## WORK TO COMPLETE
If a line of the data below holds the string "商品销售额", copy it.

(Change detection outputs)
━━━━
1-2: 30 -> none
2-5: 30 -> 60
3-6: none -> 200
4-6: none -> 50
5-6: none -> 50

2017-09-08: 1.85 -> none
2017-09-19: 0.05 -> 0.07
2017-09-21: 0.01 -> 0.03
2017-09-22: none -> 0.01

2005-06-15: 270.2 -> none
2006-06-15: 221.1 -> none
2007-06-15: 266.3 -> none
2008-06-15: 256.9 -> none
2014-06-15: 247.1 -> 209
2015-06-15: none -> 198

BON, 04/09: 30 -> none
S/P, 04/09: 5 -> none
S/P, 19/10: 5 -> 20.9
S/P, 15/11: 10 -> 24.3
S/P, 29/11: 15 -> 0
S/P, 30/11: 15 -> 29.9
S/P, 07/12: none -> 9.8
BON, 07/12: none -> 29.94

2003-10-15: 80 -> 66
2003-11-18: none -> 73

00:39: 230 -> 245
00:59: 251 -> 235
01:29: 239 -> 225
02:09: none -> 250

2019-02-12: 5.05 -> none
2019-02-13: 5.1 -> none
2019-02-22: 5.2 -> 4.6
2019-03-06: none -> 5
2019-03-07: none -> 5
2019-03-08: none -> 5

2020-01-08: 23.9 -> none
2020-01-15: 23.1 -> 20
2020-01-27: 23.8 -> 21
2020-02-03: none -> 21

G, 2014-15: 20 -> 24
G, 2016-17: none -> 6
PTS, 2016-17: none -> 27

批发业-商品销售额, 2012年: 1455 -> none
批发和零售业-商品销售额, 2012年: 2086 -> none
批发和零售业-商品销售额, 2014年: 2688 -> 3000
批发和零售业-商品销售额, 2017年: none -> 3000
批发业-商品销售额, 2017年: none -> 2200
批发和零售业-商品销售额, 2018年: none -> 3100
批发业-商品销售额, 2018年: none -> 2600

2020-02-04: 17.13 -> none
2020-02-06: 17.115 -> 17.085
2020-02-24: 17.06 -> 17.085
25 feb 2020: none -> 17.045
━━━━
## REPLY TO THE EXERCISE
批发业-商品销售额, 2012年: 1455 -> none
批发和零售业-商品销售额, 2012年: 2086 -> none
批发和零售业-商品销售额, 2014年: 2688 -> 3000
批发和零售业-商品销售额, 2017年: none -> 3000
批发业-商品销售额, 2017年: none -> 2200
批发和零售业-商品销售额, 2018年: none -> 3100
批发业-商品销售额, 2018年: none -> 2600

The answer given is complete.